For a single double edge in a path, let $a$ and $b$ be the numbers of vertices on the two sides of the double edge. Along the first $a$ vertices joined by single edges, the determinant is $a+1$. Crossing the double edge changes the next determinant to
\begin{align*}
2(a+1)-2a=2.
\end{align*}
Each remaining single edge then follows the linear recurrence $\Delta_k=2\Delta_{k-1}-\Delta_{k-2}$. After the $b$ vertices on the other side, this gives
\begin{align*}
\det S=2b-(b-1)(a+1).
\end{align*}
For this determinant to be positive, and also positive after exchanging the two sides, the only possibilities are $\min\{a,b\}=1$ or $a=b=2$. These are precisely the end-double-edge chains $B_n,C_n$ and the middle-double-edge four-chain $F_4$.
[/guided]
[/step]
[step:Verify that every diagram in the list is positive definite]

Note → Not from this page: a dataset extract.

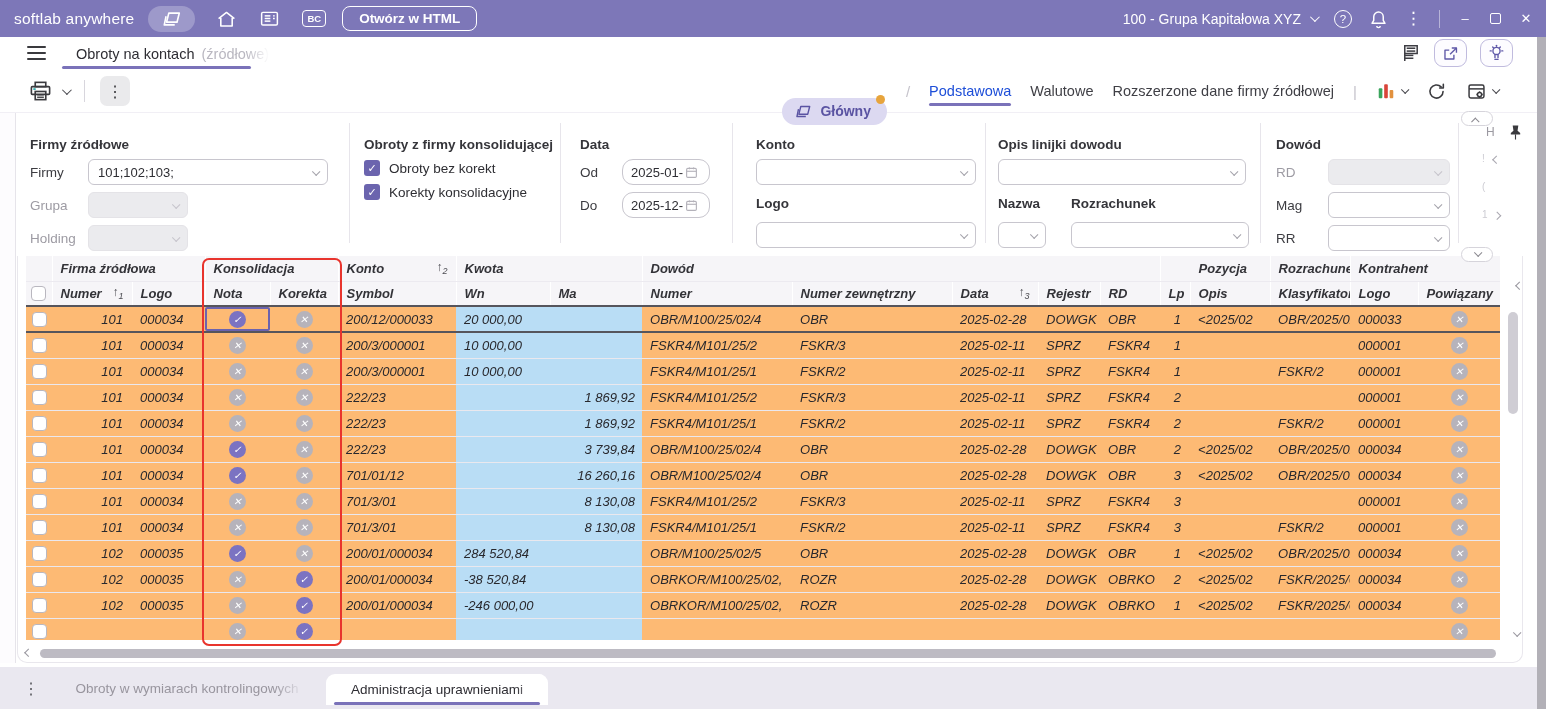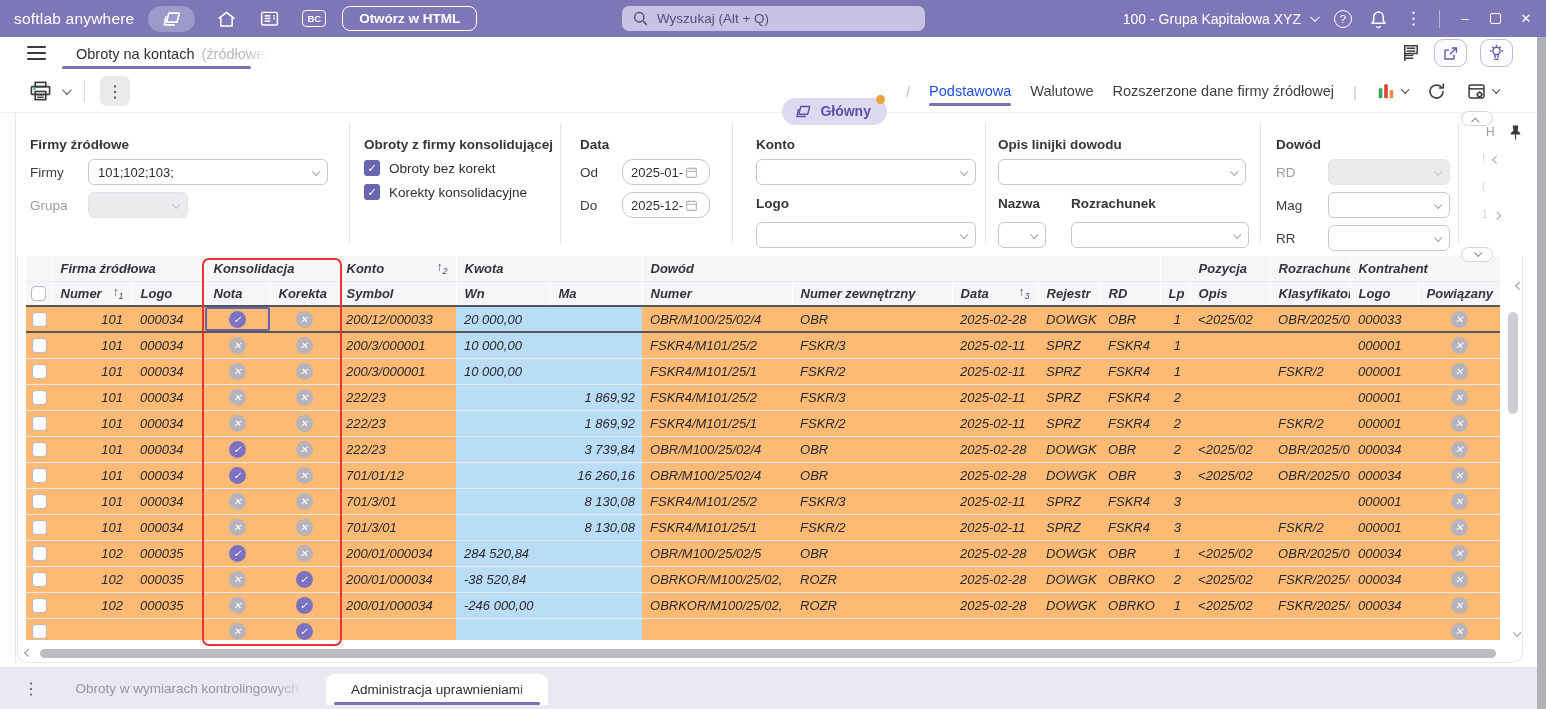"Wyszukaj (Alt + Q)" div.search { html: <div> <span> <svg> <circle></circle> <line></line> </svg> </span> <span>Wyszukaj (Alt + Q)</span> </div> -> none }
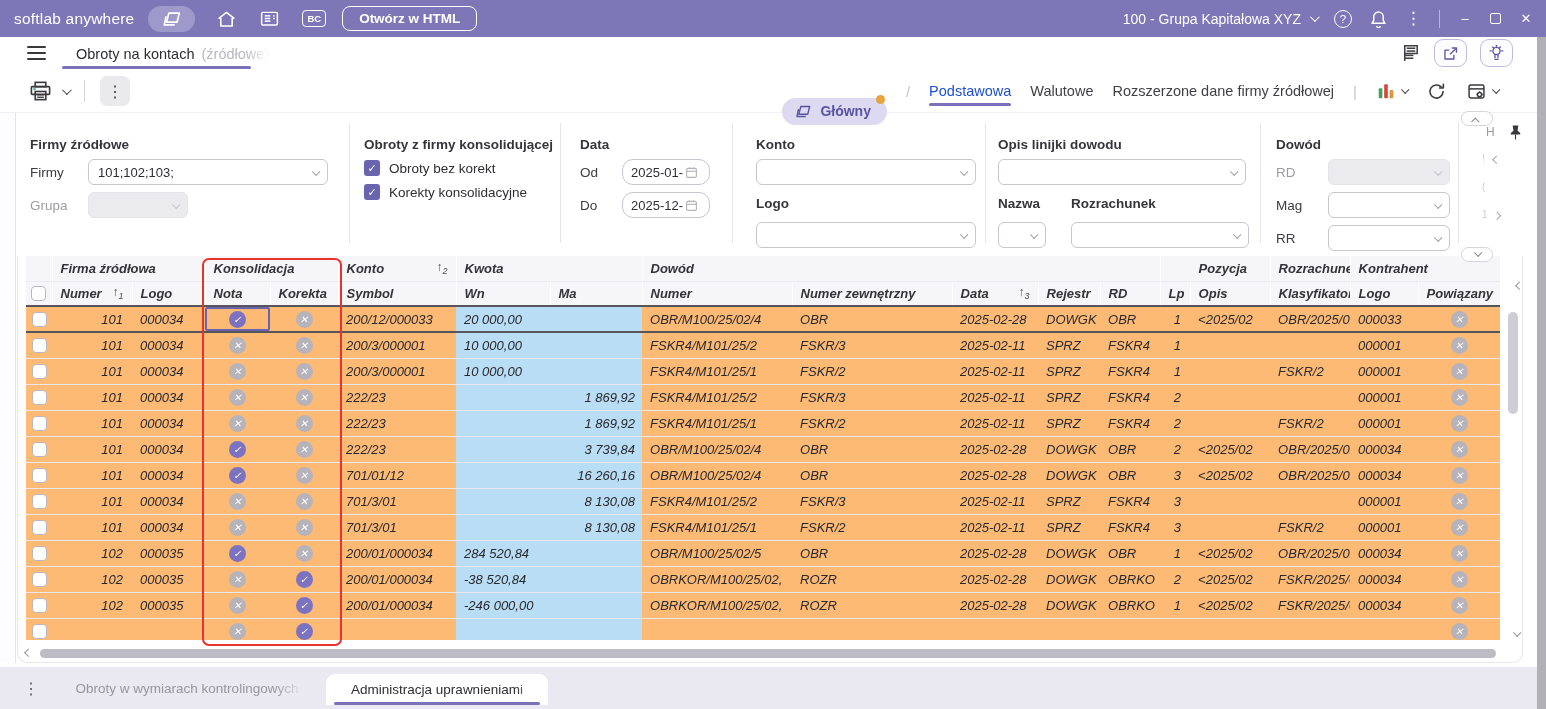"Holding" div.frow { html: none -> <div> <span>Holding</span> <span> <span></span> </span> </div> }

For $A_n$, the symmetric matrix is the tridiagonal matrix with diagonal entries $2$ and off-diagonal entries $-1$. Its leading determinants satisfy
\begin{align*}
\Delta_0=1,\qquad \Delta_1=2,\qquad \Delta_k=2\Delta_{k-1}-\Delta_{k-2},
\end{align*}
so $\Delta_k=k+1>0$ for every $k$. Thus $A_n$ is finite type.
For the simply-laced diagrams with one branch point, the branch-length criterion proved above is also sufficient. The triples
\begin{align*}
(1,1,r),\qquad (1,2,2),\qquad (1,2,3),\qquad (1,2,4)
\end{align*}
satisfy
\begin{align*}
\frac{1}{p+1}+\frac{1}{q+1}+\frac{1}{r+1}>1,
\end{align*}
and therefore give positive definite matrices. These are precisely $D_n,E_6,E_7,E_8$.
For $B_n$ and $C_n$, the underlying weighted path has one double edge at an end. Taking $a=1$ in the determinant formula gives
\begin{align*}
\det S=2>0,
\end{align*}
and every proper connected principal subdiagram is either an $A_k$ path or a shorter end-double-edge path, so all principal determinants are positive. Hence $B_n$ and $C_n$ are finite type.
For $F_4$, the weighted path has $a=b=2$, and the determinant formula gives
\begin{align*}
\det S=2\cdot 2-(2-1)(2+1)=1>0.
\end{align*}
Its proper connected principal subdiagrams are of type $A_k$, $B_k$, or $C_k$, already shown positive definite. Hence $F_4$ is finite type.
For $G_2$, the symmetric matrix is
\begin{align*}
\begin{pmatrix}
2&-\sqrt3\\
-\sqrt3&2
\end{pmatrix},
\end{align*}
whose determinant is
\begin{align*}
4-3=1>0.
\end{align*}
Thus $G_2$ is finite type.
Combining the exhaustion steps with these positivity checks proves that the connected finite-type Dynkin diagrams are exactly
\begin{align*}
A_n,\ B_n,\ C_n,\ D_n,\ E_6,\ E_7,\ E_8,\ F_4,\ G_2,
\end{align*}
with the stated ranges of $n$. This proves both directions of the theorem.